··· DATA FOR THIS EXERCISE ···

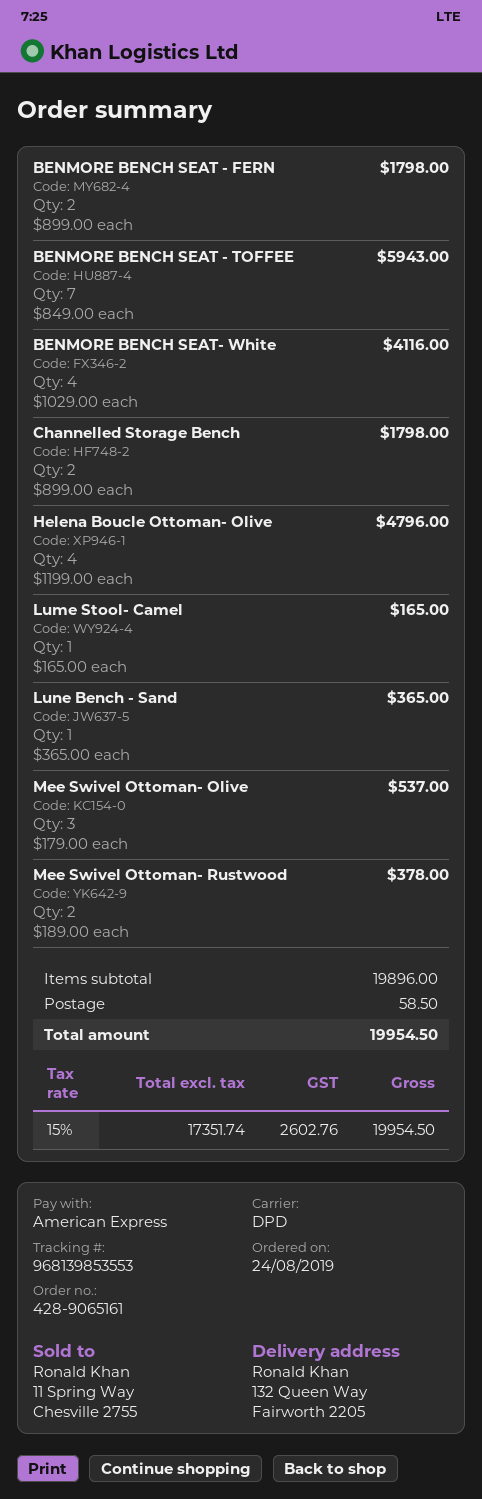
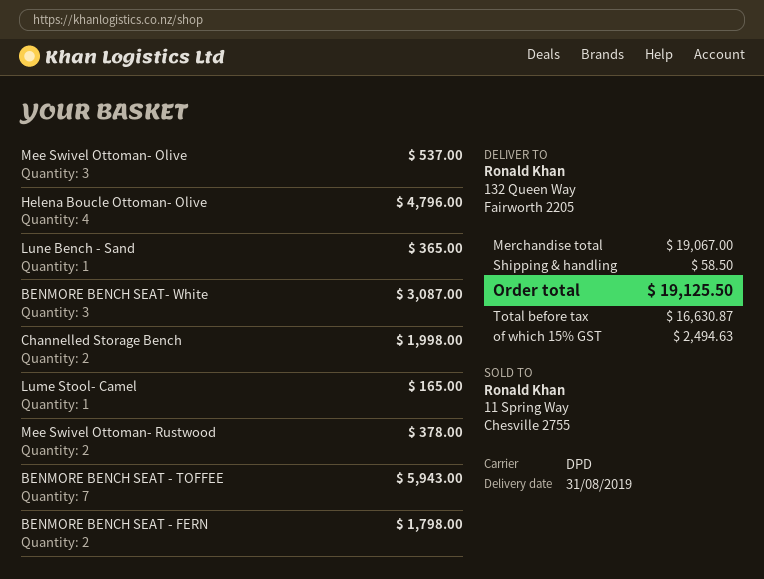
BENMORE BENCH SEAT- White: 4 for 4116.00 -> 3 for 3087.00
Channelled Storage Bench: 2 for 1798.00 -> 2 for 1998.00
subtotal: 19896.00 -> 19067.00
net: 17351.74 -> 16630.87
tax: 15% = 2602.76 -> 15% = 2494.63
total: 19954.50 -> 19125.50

···
··· DATA FOR THIS EXERCISE ···

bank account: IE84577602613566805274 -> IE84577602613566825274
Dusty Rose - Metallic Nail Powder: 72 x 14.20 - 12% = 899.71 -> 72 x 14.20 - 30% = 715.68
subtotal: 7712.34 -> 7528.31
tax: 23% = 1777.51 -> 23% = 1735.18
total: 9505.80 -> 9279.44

···

Of the lines above, extract only those from the line with "subtotal: 7712.34 -> 7528.31" to the line with "total: 9505.80 -> 9279.44", both included, exactly as written.

subtotal: 7712.34 -> 7528.31
tax: 23% = 1777.51 -> 23% = 1735.18
total: 9505.80 -> 9279.44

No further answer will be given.